# Try it
Each entry below should be echoed exactly, with pictures omitted.

Start of Exercise materials

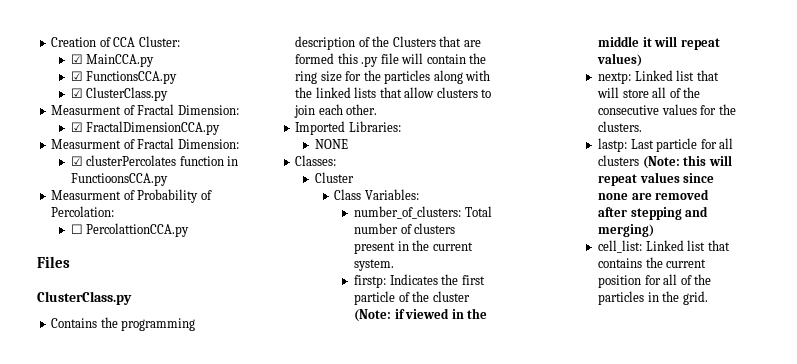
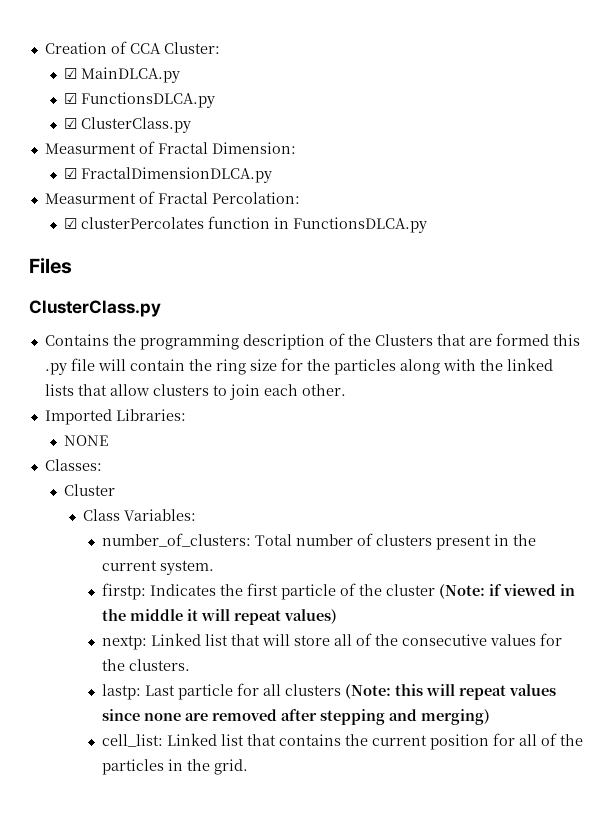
[86,54,155,67] [70,71,178,84] MainCCA.py // ☑ FunctionsCCA.py -> [80,67,180,83] [63,92,215,108] MainDLCA.py // ☑ FunctionsDLCA.py
[86,121,221,135] [51,138,239,149] FractalDimensionCCA.py // Measurment of Fractal Dimension: -> [80,167,272,183] [44,191,300,204] FractalDimensionDLCA.py // Measurment of Fractal Percolation:
[70,173,168,186] [51,189,212,203] [51,206,115,217] [70,223,190,237] FunctioonsCCA.py // Measurment of Probability of Percolation: // ☐ PercolattionCCA.py -> [292,217,427,233] FunctionsDLCA.py

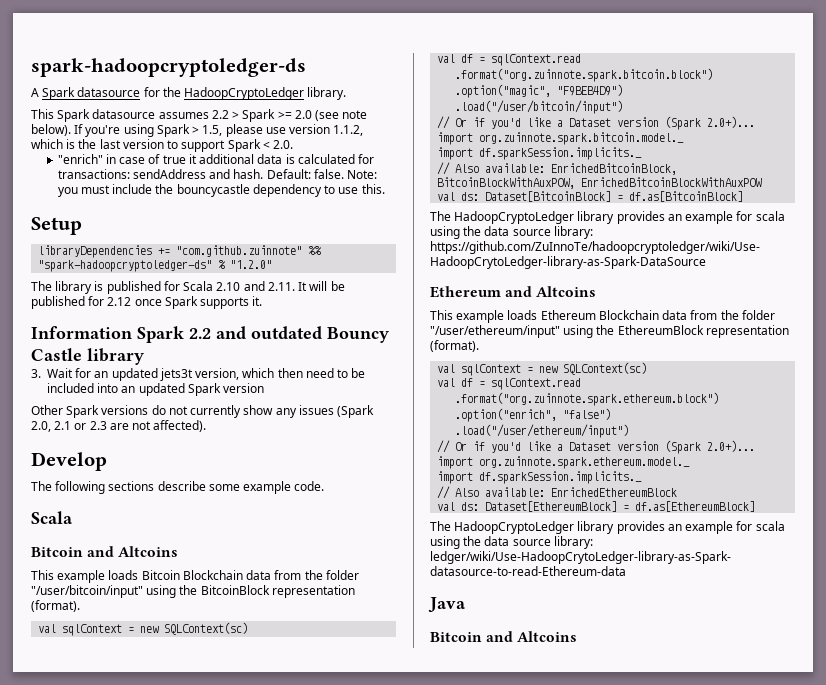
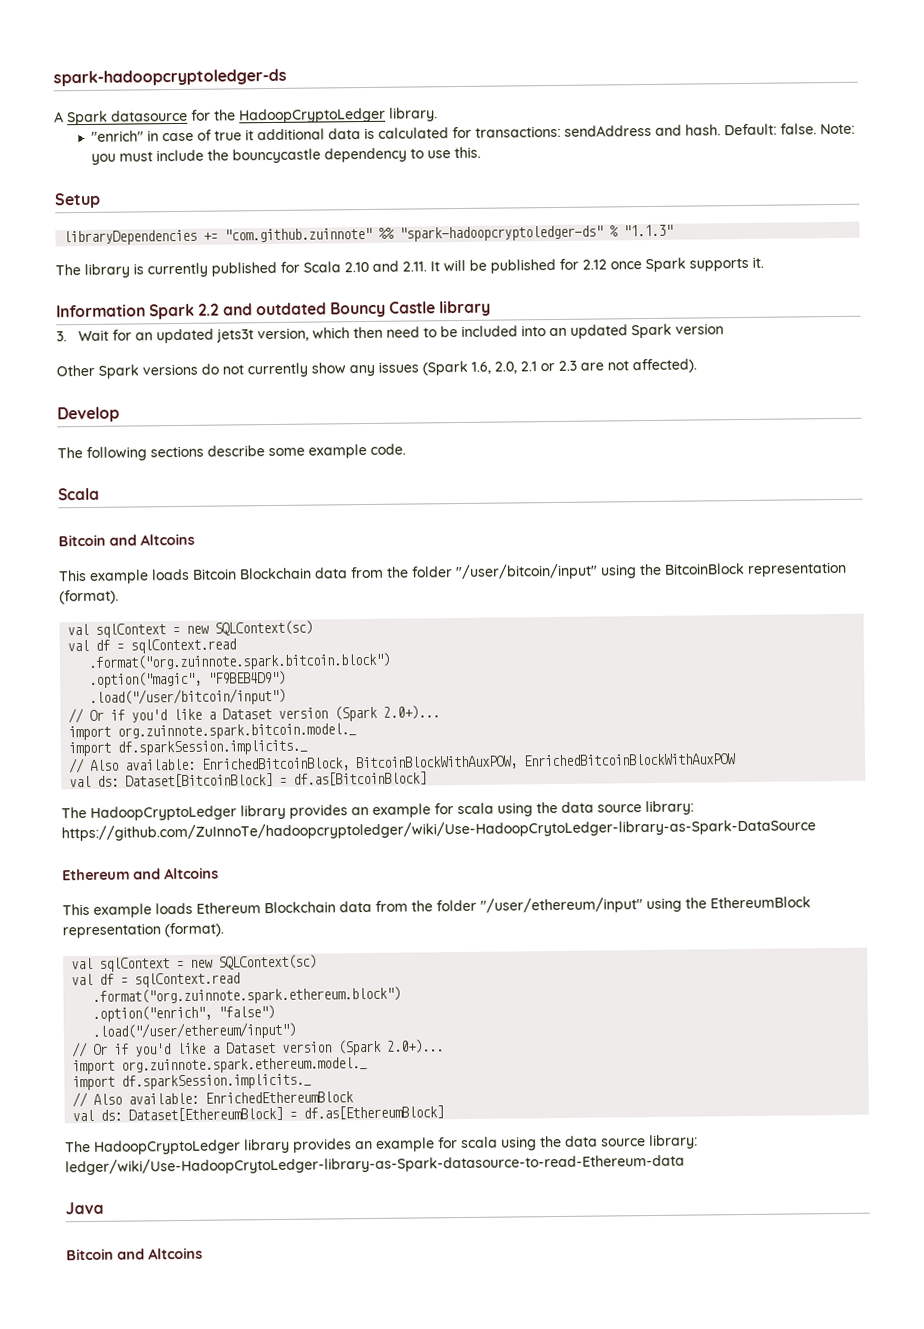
[31,109,368,122] [31,124,364,137] [31,139,294,152] // This Spark datasource assumes 2.2 > Spark >= 2.0 (see note below). If you're using Spark > 1.5, please use version 1.1.2, which is the last version to support Spark < 2.0. -> (438, 114) none
[230,260,273,269] "1.2.0" -> [623,224,674,237] "1.1.3"
(104, 286) none -> [147,262,208,278] currently
(375, 411) none -> [471,361,491,374] 1.6,

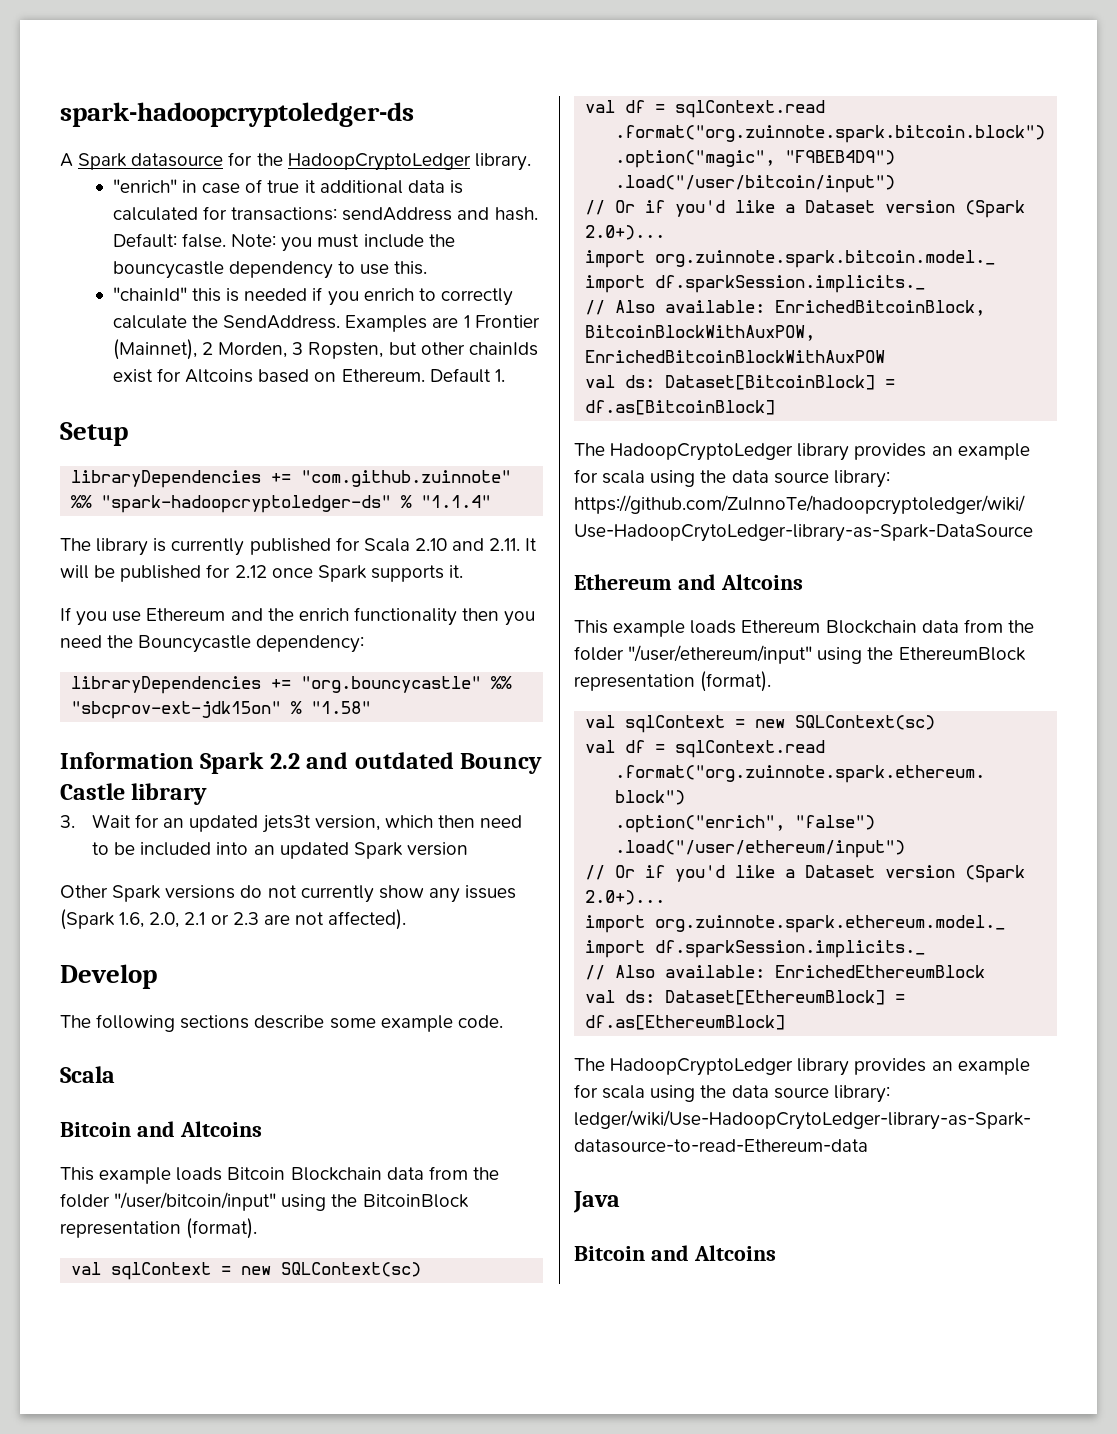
(481, 152) none -> [112,287,513,306] [112,315,540,332] [112,339,538,360] [112,368,505,383] // "chainId" this is needed if you enrich to correctly calculate the SendAddress. Examples are 1 Frontier (Mainnet), 2 Morden, 3 Ropsten, but other chainIds exist for Altcoins based on Ethereum. Default 1.
[623,224,674,237] "1.1.3" -> [421,495,492,508] "1.1.4"
(764, 262) none -> [60,607,536,626] [60,635,365,653] [71,676,513,694] [71,701,372,719] // If you use Ethereum and the enrich functionality then you need the Bouncycastle dependency: // libraryDependencies += "org.bouncycastle" %% "sbcprov-ext-jdk15on" % "1.58"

End of Exercise materials

# Exercise response
[86,54,155,67] [70,71,178,84] MainCCA.py // ☑ FunctionsCCA.py -> [80,67,180,83] [63,92,215,108] MainDLCA.py // ☑ FunctionsDLCA.py
[86,121,221,135] [51,138,239,149] FractalDimensionCCA.py // Measurment of Fractal Dimension: -> [80,167,272,183] [44,191,300,204] FractalDimensionDLCA.py // Measurment of Fractal Percolation:
[70,173,168,186] [51,189,212,203] [51,206,115,217] [70,223,190,237] FunctioonsCCA.py // Measurment of Probability of Percolation: // ☐ PercolattionCCA.py -> [292,217,427,233] FunctionsDLCA.py

[31,109,368,122] [31,124,364,137] [31,139,294,152] // This Spark datasource assumes 2.2 > Spark >= 2.0 (see note below). If you're using Spark > 1.5, please use version 1.1.2, which is the last version to support Spark < 2.0. -> (438, 114) none
[230,260,273,269] "1.2.0" -> [623,224,674,237] "1.1.3"
(104, 286) none -> [147,262,208,278] currently
(375, 411) none -> [471,361,491,374] 1.6,

(481, 152) none -> [112,287,513,306] [112,315,540,332] [112,339,538,360] [112,368,505,383] // "chainId" this is needed if you enrich to correctly calculate the SendAddress. Examples are 1 Frontier (Mainnet), 2 Morden, 3 Ropsten, but other chainIds exist for Altcoins based on Ethereum. Default 1.
[623,224,674,237] "1.1.3" -> [421,495,492,508] "1.1.4"
(764, 262) none -> [60,607,536,626] [60,635,365,653] [71,676,513,694] [71,701,372,719] // If you use Ethereum and the enrich functionality then you need the Bouncycastle dependency: // libraryDependencies += "org.bouncycastle" %% "sbcprov-ext-jdk15on" % "1.58"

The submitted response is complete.